Kevin Kelly
Viking
2016 | 336pp | £18.35
ISBN 9780525428084
Buy this book from Amazon.co.uk

9780525428084

You may not tend to look towards a book about technology for the feel-good factor, but The inevitable made me feel fortunate to be alive in this era. Perhaps this is due to Kevin Kelly’s unshakable optimism throughout: if his aim was to get his readers excited about the future, then it definitely worked. 

The book is structured into 12 sections, each describing a ‘force’ that Kelly considers to be evolving at a remarkable rate. I was surprised by Kelly’s accessible writing – technology jargon is overruled in favour of examples and anecdotes.
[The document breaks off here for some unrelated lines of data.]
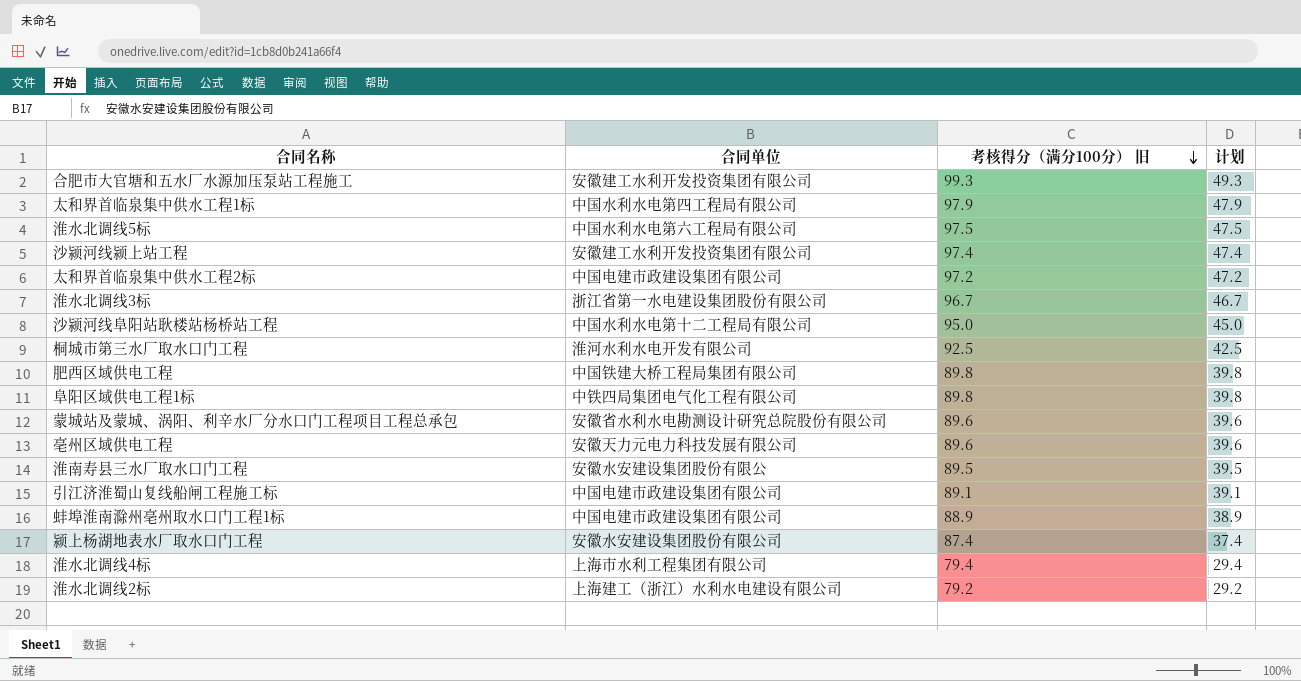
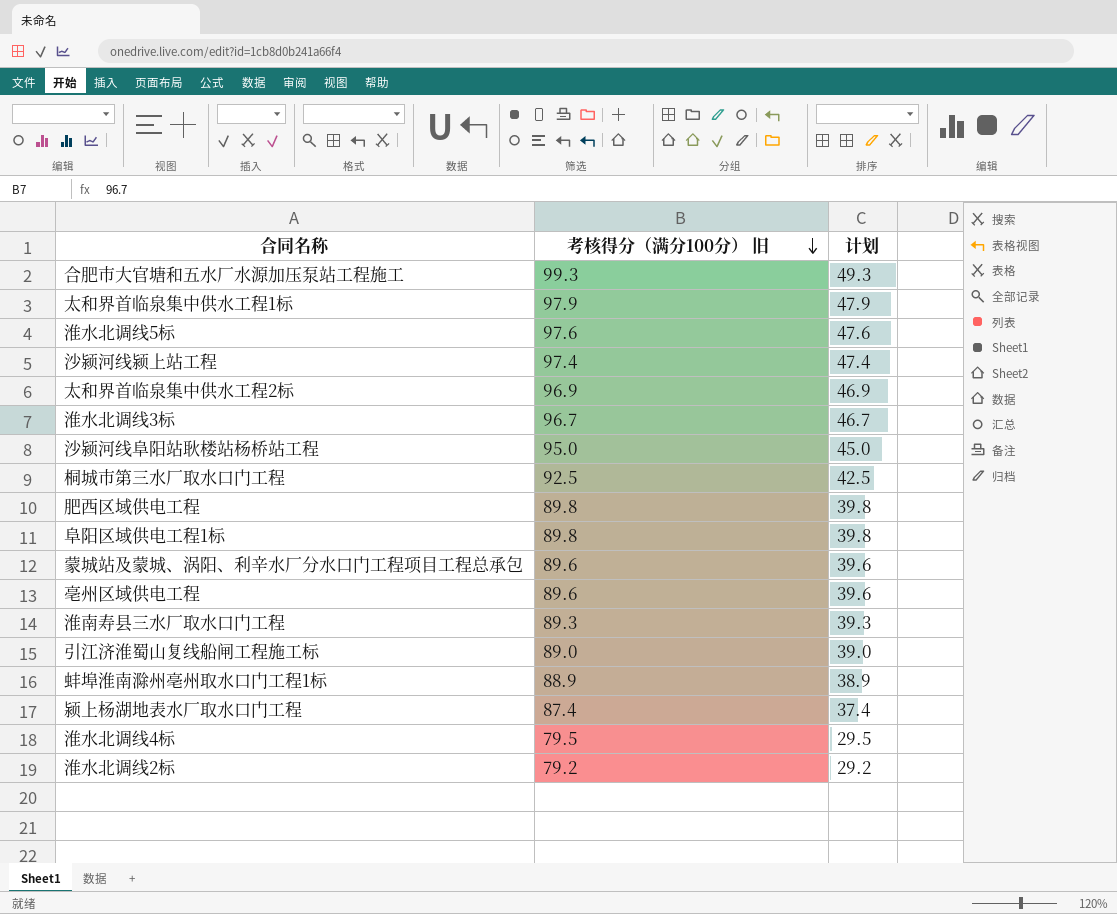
column 合同单位 | position: 2 -> none
淮水北调线5标 | 考核得分（满分100分） 旧: 97.5 -> 97.6
淮水北调线5标 | 计划: 47.5 -> 47.6
太和界首临泉集中供水工程2标 | 考核得分（满分100分） 旧: 97.2 -> 96.9
太和界首临泉集中供水工程2标 | 计划: 47.2 -> 46.9
淮南寿县三水厂取水口门工程 | 考核得分（满分100分） 旧: 89.5 -> 89.3
淮南寿县三水厂取水口门工程 | 计划: 39.5 -> 39.3
引江济淮蜀山复线船闸工程施工标 | 考核得分（满分100分） 旧: 89.1 -> 89.0
引江济淮蜀山复线船闸工程施工标 | 计划: 39.1 -> 39.0
淮水北调线4标 | 考核得分（满分100分） 旧: 79.4 -> 79.5
淮水北调线4标 | 计划: 29.4 -> 29.5

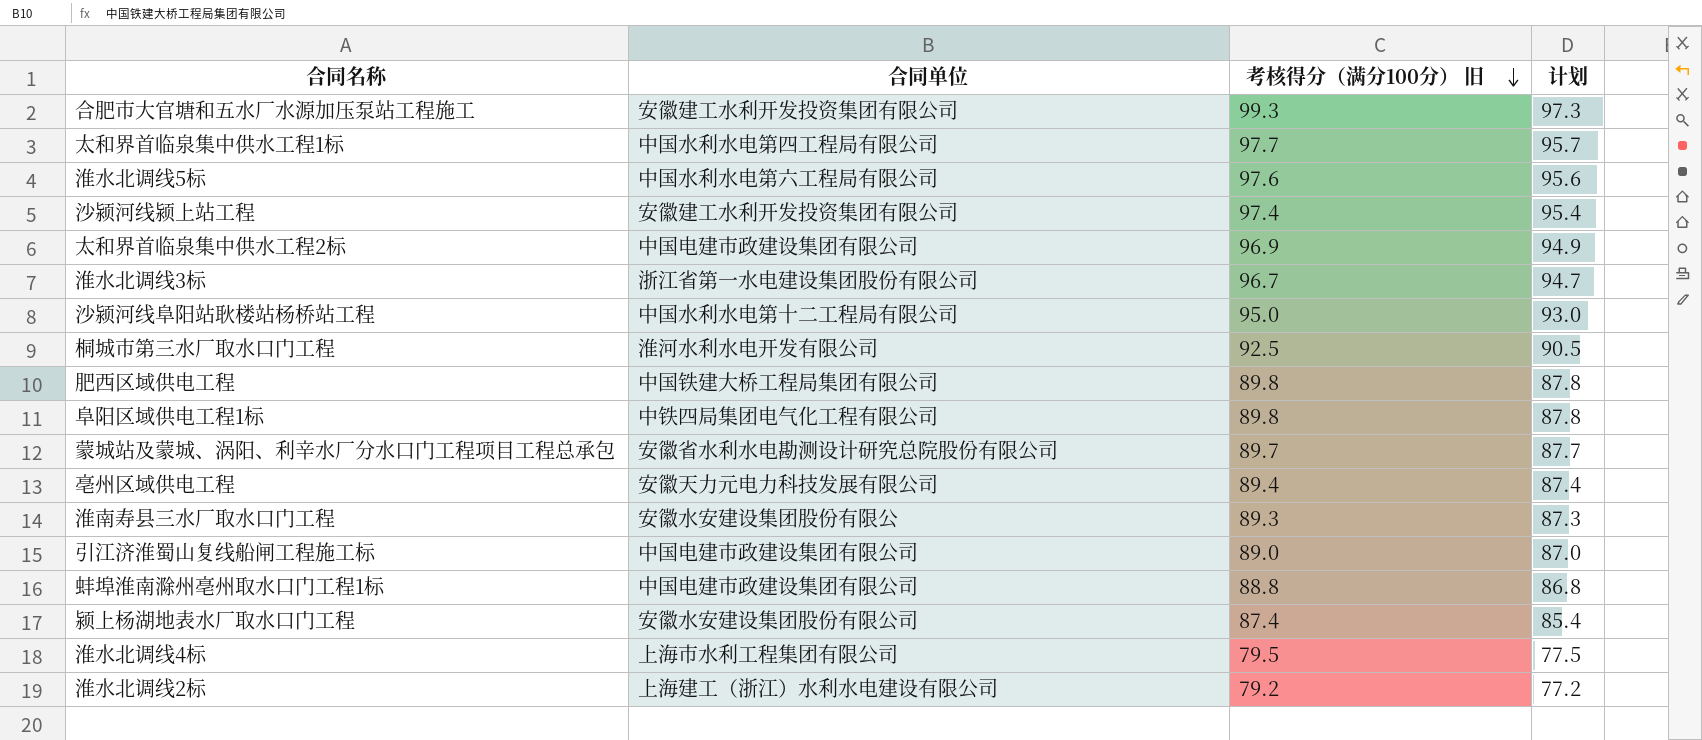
column 合同单位 | position: none -> 2
column 计划 | formula: [考核得分（满分100分） 旧] - 50 -> [考核得分（满分100分） 旧] - 2
太和界首临泉集中供水工程1标 | 考核得分（满分100分） 旧: 97.9 -> 97.7
蒙城站及蒙城、涡阳、利辛水厂分水口门工程项目工程总承包 | 考核得分（满分100分） 旧: 89.6 -> 89.7
亳州区域供电工程 | 考核得分（满分100分） 旧: 89.6 -> 89.4
蚌埠淮南滁州亳州取水口门工程1标 | 考核得分（满分100分） 旧: 88.9 -> 88.8

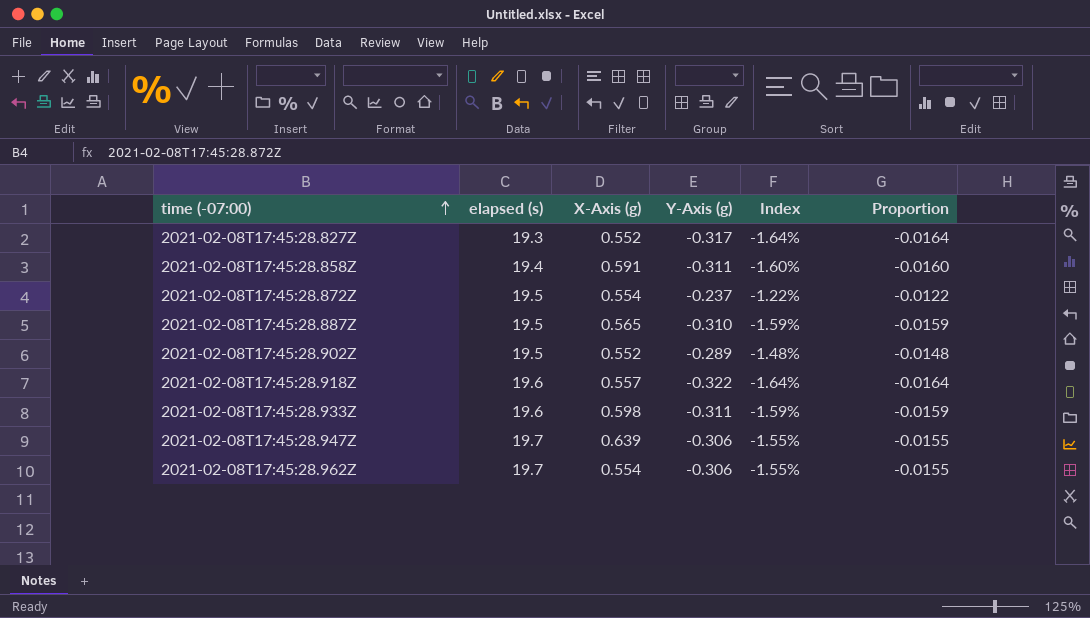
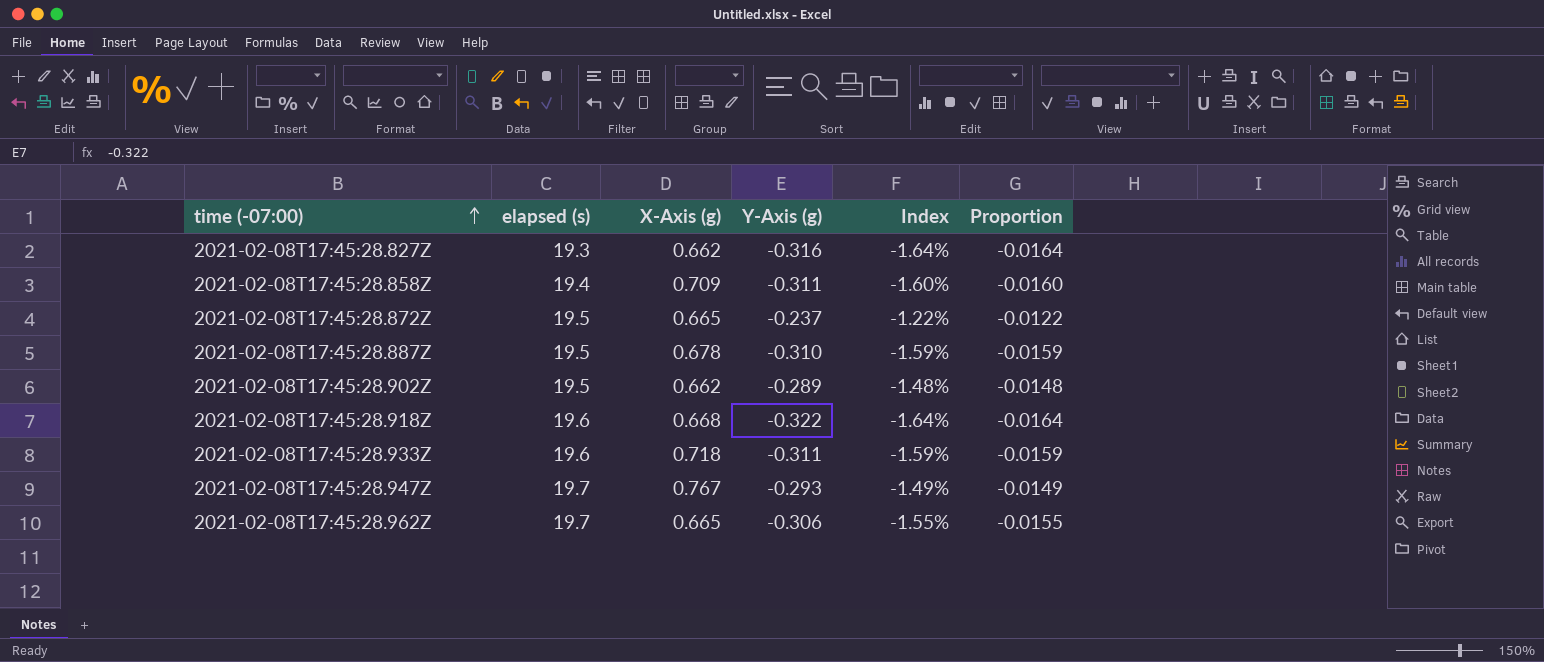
2021-02-08T17:45:28.827Z | X-Axis (g): 0.552 -> 0.662
2021-02-08T17:45:28.827Z | Y-Axis (g): -0.317 -> -0.316
2021-02-08T17:45:28.858Z | X-Axis (g): 0.591 -> 0.709
2021-02-08T17:45:28.872Z | X-Axis (g): 0.554 -> 0.665
2021-02-08T17:45:28.887Z | X-Axis (g): 0.565 -> 0.678
2021-02-08T17:45:28.902Z | X-Axis (g): 0.552 -> 0.662
2021-02-08T17:45:28.918Z | X-Axis (g): 0.557 -> 0.668
2021-02-08T17:45:28.933Z | X-Axis (g): 0.598 -> 0.718
2021-02-08T17:45:28.947Z | X-Axis (g): 0.639 -> 0.767
2021-02-08T17:45:28.947Z | Y-Axis (g): -0.306 -> -0.293
2021-02-08T17:45:28.947Z | Index: -1.55% -> -1.49%
2021-02-08T17:45:28.947Z | Proportion: -0.0155 -> -0.0149
2021-02-08T17:45:28.962Z | X-Axis (g): 0.554 -> 0.665

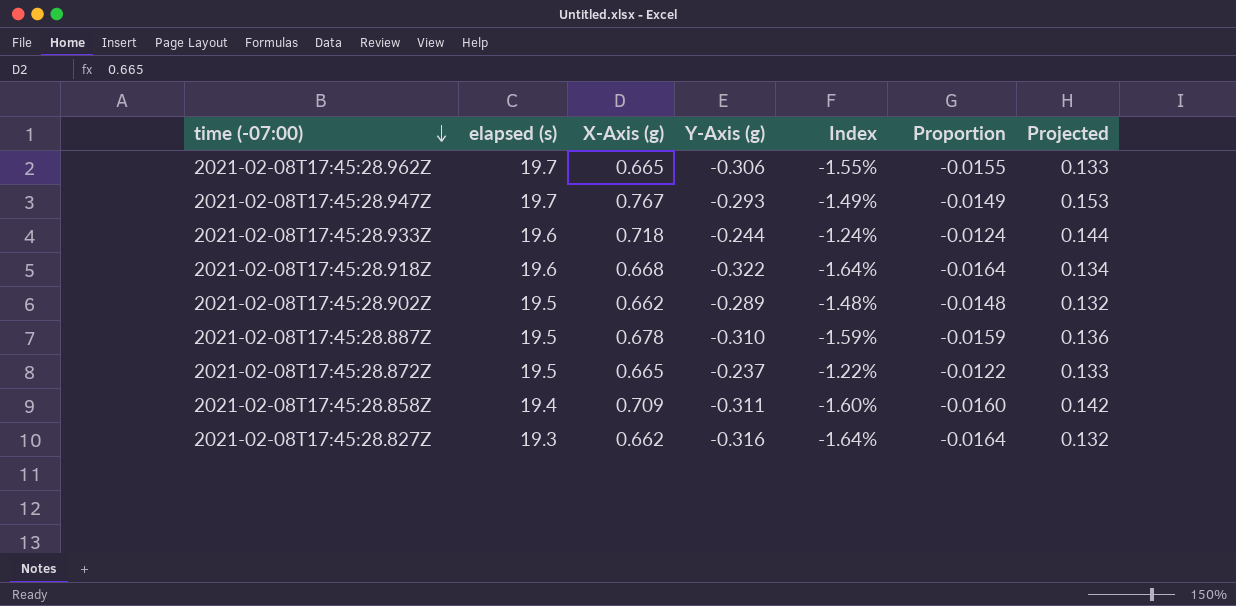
row order: time (-07:00) ascending -> time (-07:00) descending
column Projected | formula: none -> [X-Axis (g)] * 0.2
2021-02-08T17:45:28.933Z | Y-Axis (g): -0.311 -> -0.244
2021-02-08T17:45:28.933Z | Index: -1.59% -> -1.24%
2021-02-08T17:45:28.933Z | Proportion: -0.0159 -> -0.0124

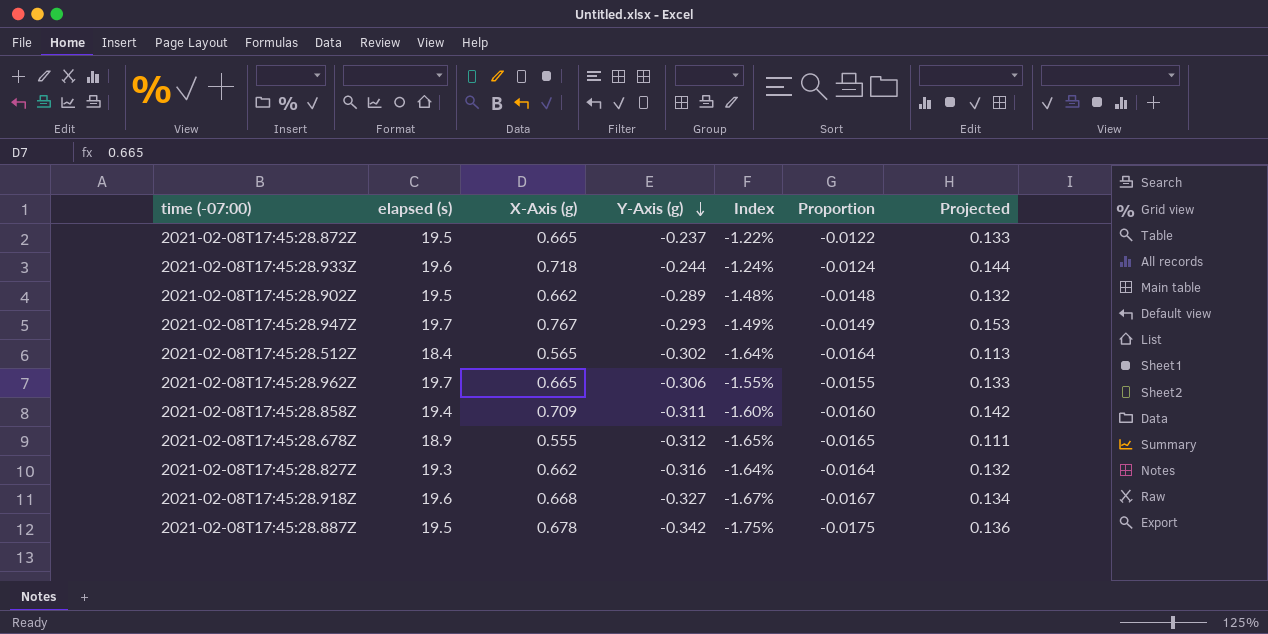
row order: time (-07:00) descending -> Y-Axis (g) descending
row 2021-02-08T17:45:28.512Z: none -> 18.4 | 0.565 | -0.302 | -1.64% | -0.0164 | 0.113
row 2021-02-08T17:45:28.678Z: none -> 18.9 | 0.555 | -0.312 | -1.65% | -0.0165 | 0.111
2021-02-08T17:45:28.918Z | Y-Axis (g): -0.322 -> -0.327
2021-02-08T17:45:28.918Z | Index: -1.64% -> -1.67%
2021-02-08T17:45:28.918Z | Proportion: -0.0164 -> -0.0167
2021-02-08T17:45:28.887Z | Y-Axis (g): -0.310 -> -0.342
2021-02-08T17:45:28.887Z | Index: -1.59% -> -1.75%
2021-02-08T17:45:28.887Z | Proportion: -0.0159 -> -0.0175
An author of 11 previous books, a co-founder of Wired magazine and an author of an explorative blog, Kelly is expertly placed to tell this story of human endeavour. He even recalls trying to convince a now major company that they should register a domain name when the internet first started out.

In each chapter Kelly emphasises that the rate between something seeming impossible to becoming reality is so fast. He states that ‘our knowledge is expanding exponentially, but our questions are expanding exponentially faster.’ Science is expanding our ignorance rather than knowledge, and the best part is that we haven’t asked the biggest questions yet. Many things that seem impossible now, he adds, will be the norm in 2030 – one example of this is the advancement of artificial intelligence.

The inevitable does well to restore some faith in human endeavour, at a time when we face many global challenges. Ever the optimist, Kelly convinced me that this is the best time to be an innovator, as today is a ‘wide open frontier’ and there are many opportunities to contribute to the advancements he considers to be inevitable.